Harvest's plans may also hinge on oil prices becoming more stable, albeit at a lower level than in the past few years, following last year's roller-coaster ride. "When you have volatility, the expectations of contractors and governments tend to be terminally apart," Mr Edmiston said. "This environment actually helps. People's expectations have changed." When seeking partnerships with national oil companies, smaller independent producers such as Harvest can capitalise on their willingness to commit to projects that major energy companies would consider marginal, he told the conference.
For instance, in 1992, Harvest was offered a contract to redevelop three abandoned Venezuelan oilfields that were of little interest to the large international oil companies with which the state oil company Petroleos de Venezuela (PDVSA) had formed partnerships for more lucrative developments. "This was heavy oil, and it wasn't at the top of anyone's project list," said Mr Edmiston. "The only reason Harvest was given the opportunity was that PDVSA thought these fields were already gone."
In its first project, the company increased output from the Uracoa oilfield from zero to 45,000 barrels per day in four years.
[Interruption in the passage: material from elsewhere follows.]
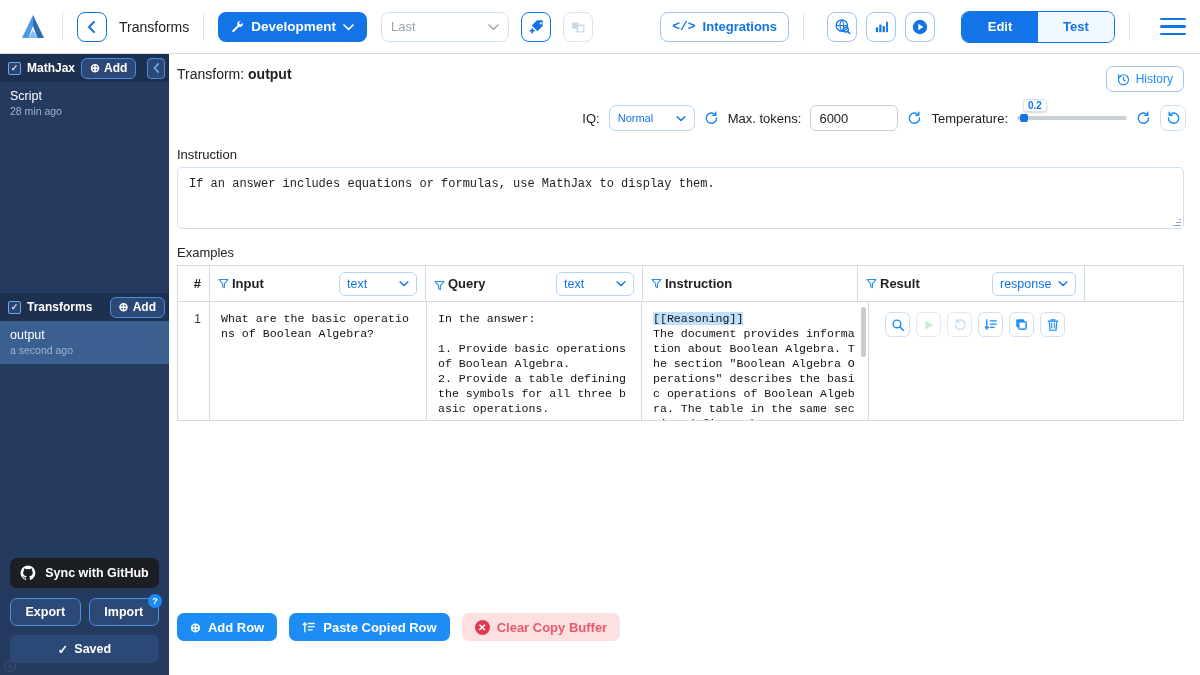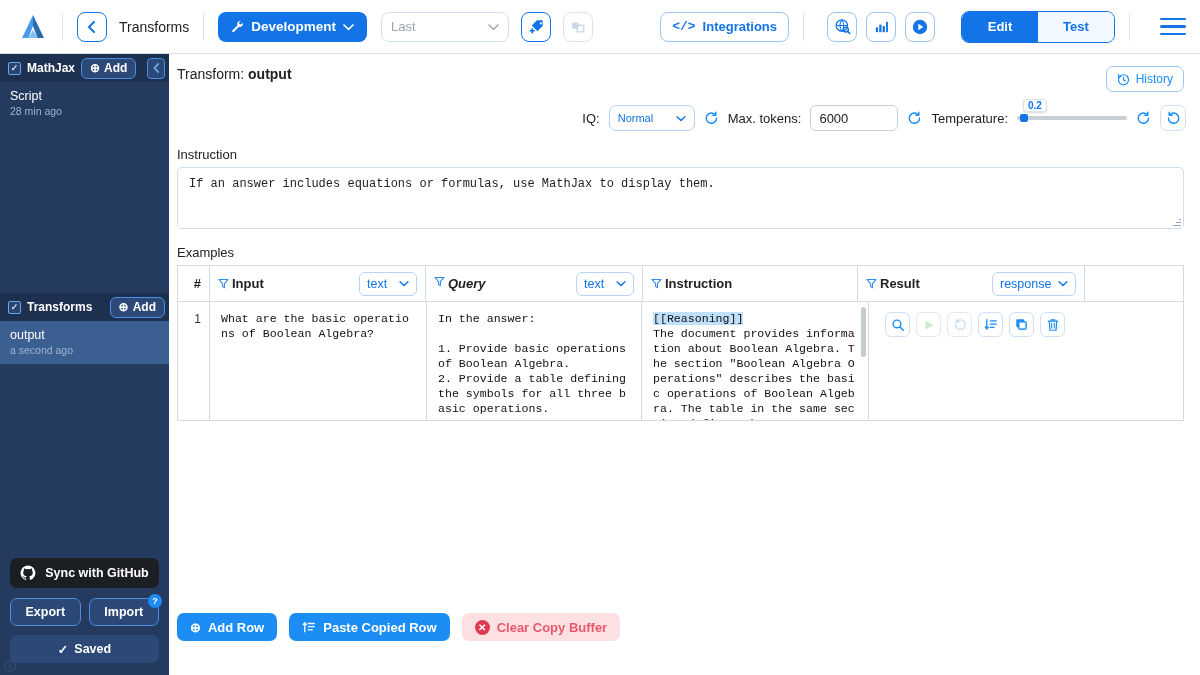"text" .type-sel { width: 58px -> 78px }
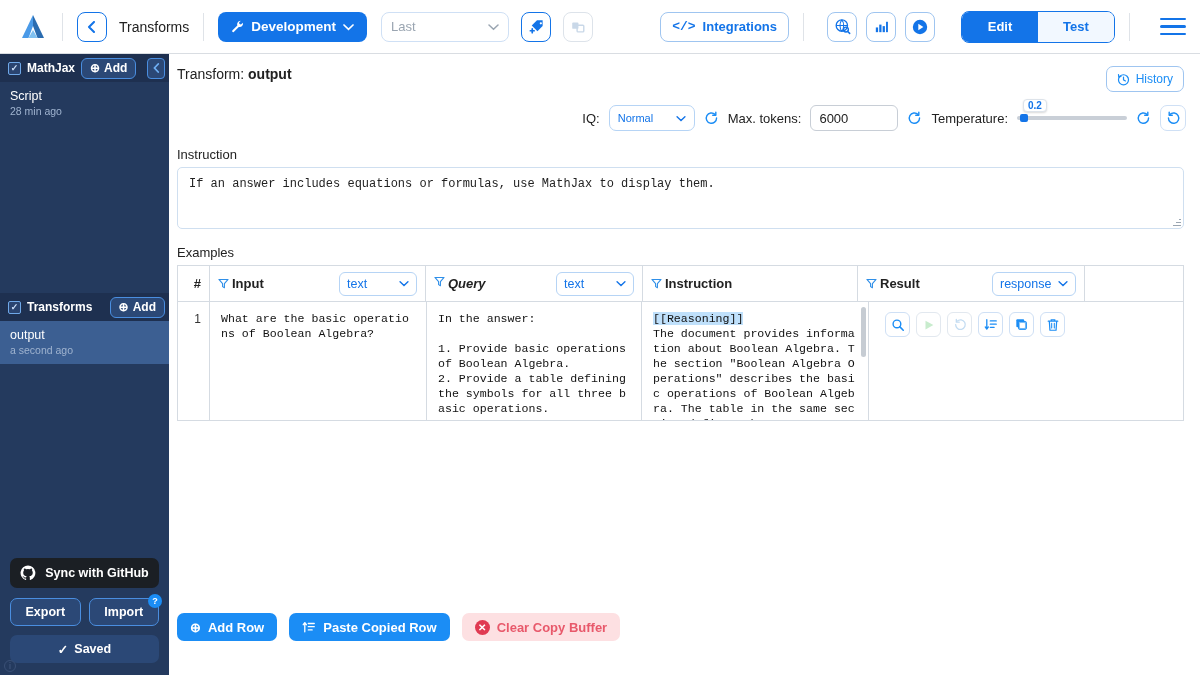"Query" span { align-items: flex-start -> flex-end; font-style: italic -> none }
It followed that with successful redevelopment of two other small oilfields, eventually coaxing about 150 million barrels of cumulative production from deposits that had been abandoned as uneconomic. "For Harvest, this was our crown jewel, and it received the attention and resources from us commensurate with that status," Mr Edmiston said.
When the Venezuelan president, Hugo Chavez, revised concession terms for Venezuelan oil projects, restricting foreign partners to a smaller share of oil revenues than previously, Harvest decided to stick with its investments in the country, even though most of its larger competitors left. It was rewarded with licences to redevelop oilfields containing an estimated six billion barrels of reserves. "Harvest worked through the transition and worked with the regime to the extent that we felt we were treated fairly, receiving a smaller part of a larger business," Mr Edmiston said.